Desde niña, Bárbara había admirado profundamente a Batman. Pero todo cambió el día que conoció a la nueva heroína de la ciudad. Spider-Woman. No solo peleaba contra villanos con una destreza impresionante, sino que además —y esto la marcó— era una mujer. Una mujer sin poderes.
La había visto en una entrevista en televisión, y aún recordaba cada palabra. Spider-Woman no tenía habilidades sobrehumanas. Sentía cada golpe. Cada caída. Cada impacto. Y aún así seguía de pie. Esa vulnerabilidad, esa fuerza humana, la inspiró más que cualquier hazaña de Batman. Le hizo creer que ella también podía hacerlo.
Así fue como comenzó a diseñar su propio traje. A lanzarse a las calles. A luchar. A cometer errores. A levantarse. Algunas veces incluso ayudó a Batman… aunque cada vez que lo hacía, salía con un buen regaño de regreso. Pero valía la pena. Cada misión alimentaba ese deseo de hacer algo más.
Y entonces, como por arte de magia, Batman la invitó formalmente a ser parte del equipo. Estaba tan emocionada que casi no lo creía. Sin embargo, en lugar de llevarla a la Baticueva, la llevó a la Mansión Wayne. Ahí, en ese momento, todo cambió.
—Soy Bruce —le dijo sin rodeos—. Y quiero presentarte a alguien.
Y ahí entraste tú.
Con una sonrisa dulce, serena. Aunque según Bárbara, llegaste como un ángel. Como si el aire se hubiese vuelto más cálido con tu sola presencia. Y luego Bruce explicó. Explicó tu doble vida… aunque, sinceramente, no había forma de llamarla solo “doble”. Eras Spider-Woman. Una modelo internacional. La mujer que había criado a Dick como si fuese su hijo, enseñándole casi todo lo que sabía. Y sí… también eras la esposa de Bruce Wayne.
—¿Cómo puede Bruce estar casado con alguien así? —se preguntó en silencio—. ¿Con un ángel?
Desde ese día te respetó como nunca antes había respetado a alguien. Porque no solo eras un ejemplo, también eras cálida, paciente, pero firme. Incluso Jason Todd, que parecía no temerle a nada, escondía las armas detrás de él cada vez que te veía acercarte.
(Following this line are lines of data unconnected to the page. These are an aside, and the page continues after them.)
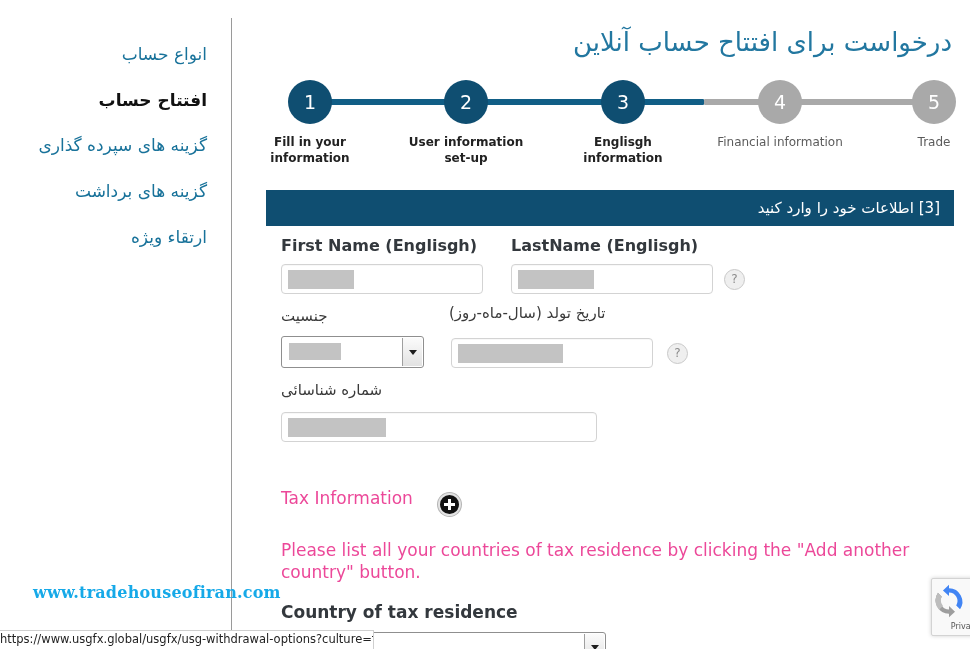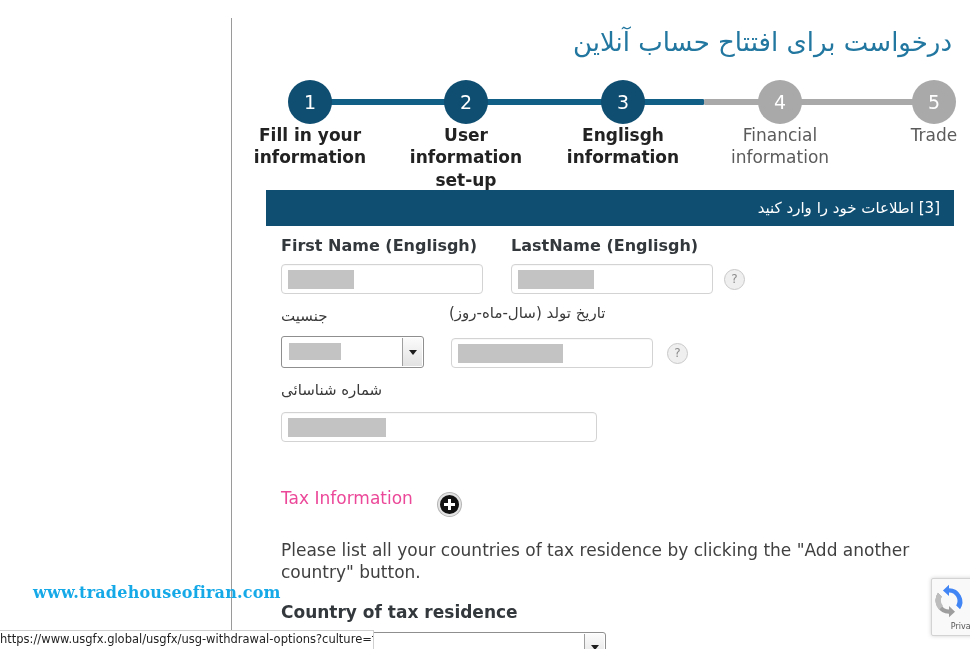--- a/index.html
+++ b/index.html
@@ -126,21 +126,22 @@
     font-size: 19px;
     line-height: 44px;
     text-align: center;
     position: relative;
     z-index: 3;
     cursor: pointer;
   }
   .step-circle.active   { background: #0f4e71; }
   .step-circle.inactive { background: #a9a9a9; }
   .step-label {
-    font-size: 17px;
+    margin-top: 11px;
+    font-size: 12px;
     line-height: 1.32;
     color: #3d3d3d;
   }
   .step-label.active   { font-weight: bold; color: #222222; }
   .step-label.inactive { font-weight: normal; color: #5b5b5b; }
 
   
   #section-bar {
     position: absolute;
     left: 35px;
@@ -273,21 +274,21 @@
   }
   .plus-icon::before { left: 4px; right: 4px; top: 8px; height: 3px; }
   .plus-icon::after  { top: 4px; bottom: 4px; left: 8px; width: 3px; }
   #add-country-label {
     color: #2d7aa5;
     font-weight: bold;
     font-size: 17px;
   }
   #tax-instruction {
     font-size: 17px;
-    color: #404040;
+    color: #ec4899;
     line-height: 1.3;
     width: 640px;
   }
   #country-label {
     font-size: 17px;
     font-weight: bold;
     color: #33383d;
     white-space: nowrap;
   }
 
@@ -338,20 +339,27 @@
     overflow: hidden;
     z-index: 40;
     font-family: "DejaVu Sans", "Liberation Sans", sans-serif;
   }
 </style>
 </head>
 <body>
 
 <div id="page">
 
+  <div id="sidebar">
+    <div class="nav-item" style="top:44px;">انواع حساب</div>
+    <div class="nav-item active" style="top:90px;">افتتاح حساب</div>
+    <div class="nav-item" style="top:135px;">گزینه های سپرده گذاری</div>
+    <div class="nav-item" style="top:181px;">گزینه های برداشت</div>
+    <div class="nav-item" style="top:227px;">ارتقاء ویژه</div>
+  </div>
   <div id="sidebar-divider"></div>
 
   <div id="watermark">www.tradehouseofiran.com</div>
 
   <div id="main">
 
     <div id="page-title">درخواست برای افتتاح حساب آنلاین</div>
 
     <div id="stepper">
       <div class="step-line done" style="left:79px; width:319px;"></div>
Tú le ayudaste con todo. Desde mejorar su estilo de combate hasta —y esto era lo más importante— salvarla de la oscuridad cuando quedó en silla de ruedas. Se sentía impotente. Encerrada. Rota. Y tú, sin pedir permiso, entraste a su habitación, le tendiste la mano, y la sacaste de ahí.
Le mostraste que aún tenía un lugar en el mundo. Que su mente era brillante. Que podía ofrecer más. Le enseñaste una de tus especialidades y la nombraste Oráculo.
Desde entonces, todo estuvo bien. Porque tú estabas ahí.
Siempre que lo necesitaba, tú estabas. Y aunque la regañabas cuando cometía errores, ella no protestaba. Juraba que mejoraría. Porque lo único que quería era hacerte sentir orgullosa. Y siempre, siempre fue así. De tu mano.
Ahora, estaban juntas otra vez. Tú sentada en el sofá, y Bárbara en su silla de ruedas, justo frente a ti. Afuera llovía suavemente. El ambiente era tranquilo. Familiar.
Apenas comenzabas a levantar las manos para servir el té cuando Bárbara se apresuró a tomar la tetera antes que tú.
—Déjame a mí —dijo, con una voz suave, casi tímida—. Tú siempre haces tanto por todos… hoy quiero ser yo quien te cuide un poco.